[Collection entries]
################
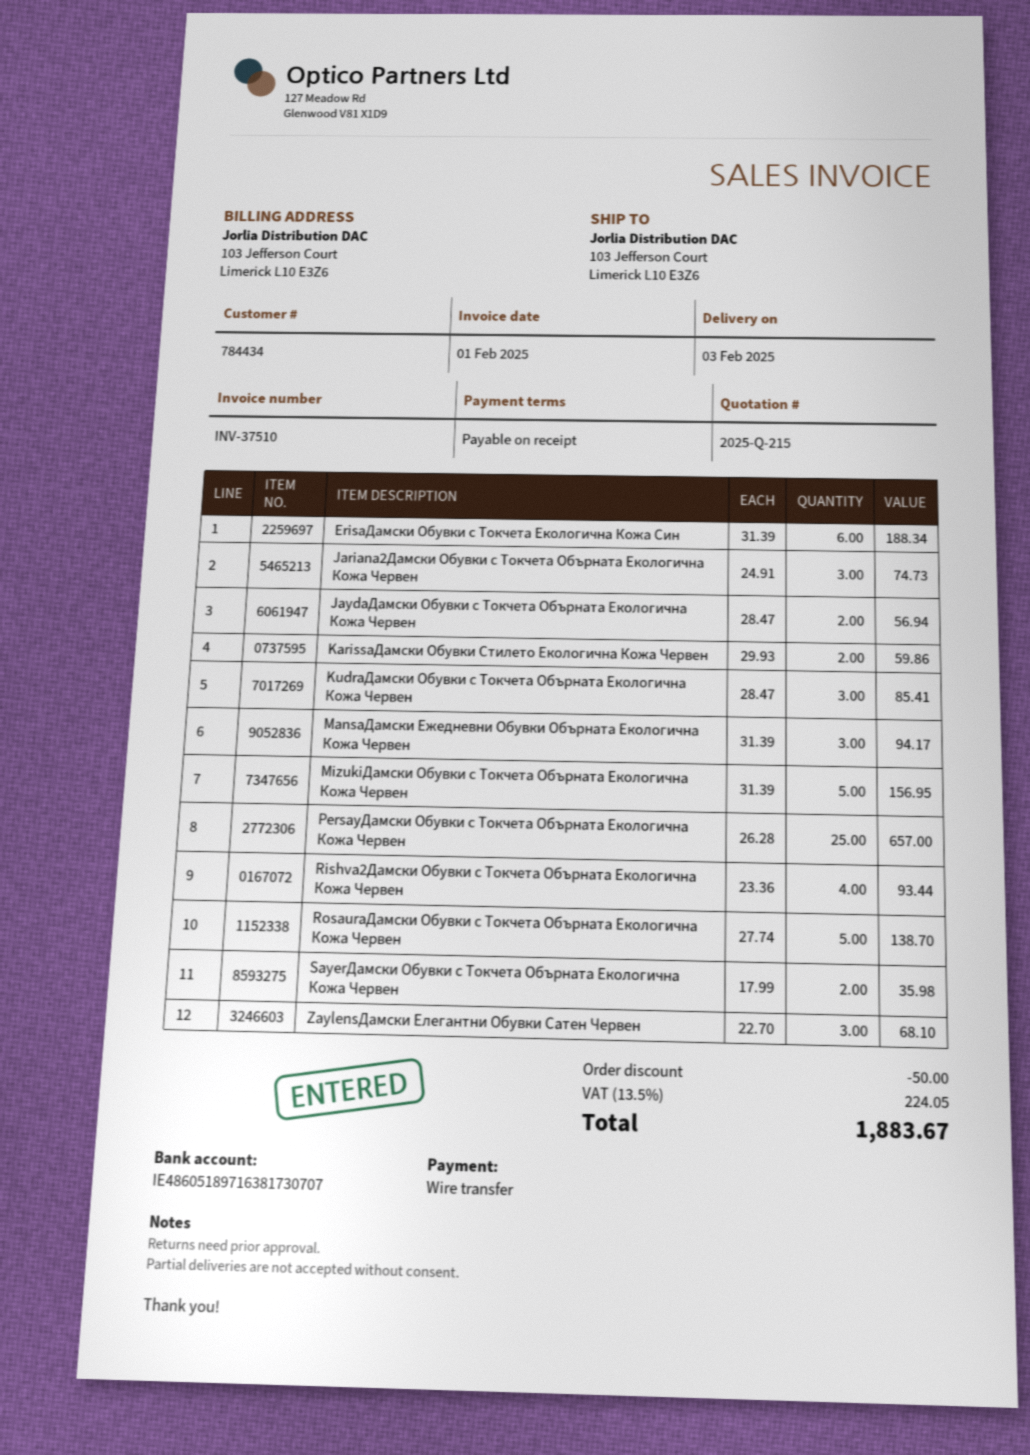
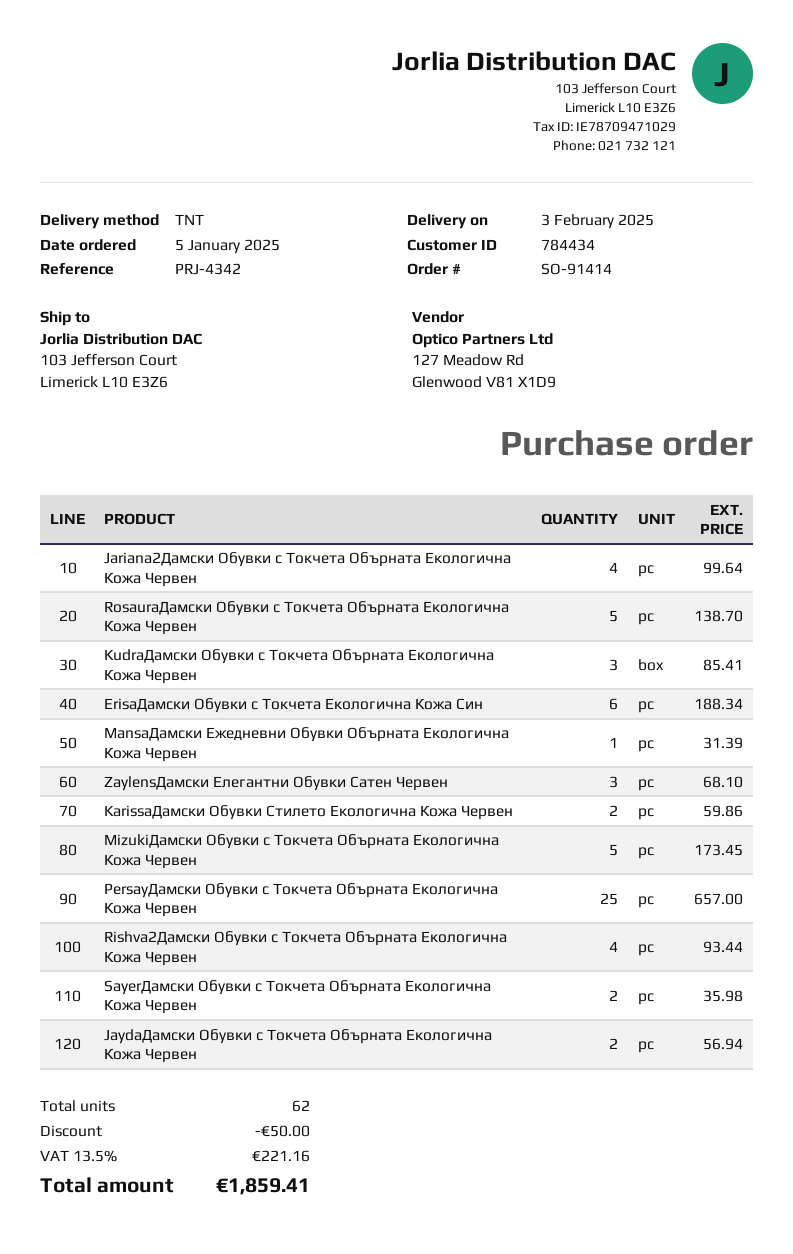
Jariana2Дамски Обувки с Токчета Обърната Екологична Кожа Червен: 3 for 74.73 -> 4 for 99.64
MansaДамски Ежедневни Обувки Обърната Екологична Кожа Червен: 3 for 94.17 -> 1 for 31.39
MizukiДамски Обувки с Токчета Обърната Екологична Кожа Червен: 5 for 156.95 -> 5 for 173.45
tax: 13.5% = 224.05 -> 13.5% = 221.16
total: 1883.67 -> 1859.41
################
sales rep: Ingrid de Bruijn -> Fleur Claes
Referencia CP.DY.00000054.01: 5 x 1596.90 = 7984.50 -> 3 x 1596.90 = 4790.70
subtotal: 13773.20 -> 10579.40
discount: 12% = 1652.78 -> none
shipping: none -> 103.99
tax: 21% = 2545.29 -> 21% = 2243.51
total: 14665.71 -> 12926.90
################
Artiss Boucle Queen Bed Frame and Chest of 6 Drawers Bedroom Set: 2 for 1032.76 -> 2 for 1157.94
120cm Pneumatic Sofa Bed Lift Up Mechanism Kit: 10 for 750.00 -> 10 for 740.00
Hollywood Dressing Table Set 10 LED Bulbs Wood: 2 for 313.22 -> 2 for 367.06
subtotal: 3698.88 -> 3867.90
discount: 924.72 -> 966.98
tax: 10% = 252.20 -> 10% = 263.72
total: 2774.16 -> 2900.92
################
> _Task to complete_
Could you filter the entries above for lines holding the string "subtotal" and copy them?

> _Result for this task_
subtotal: 13773.20 -> 10579.40
subtotal: 3698.88 -> 3867.90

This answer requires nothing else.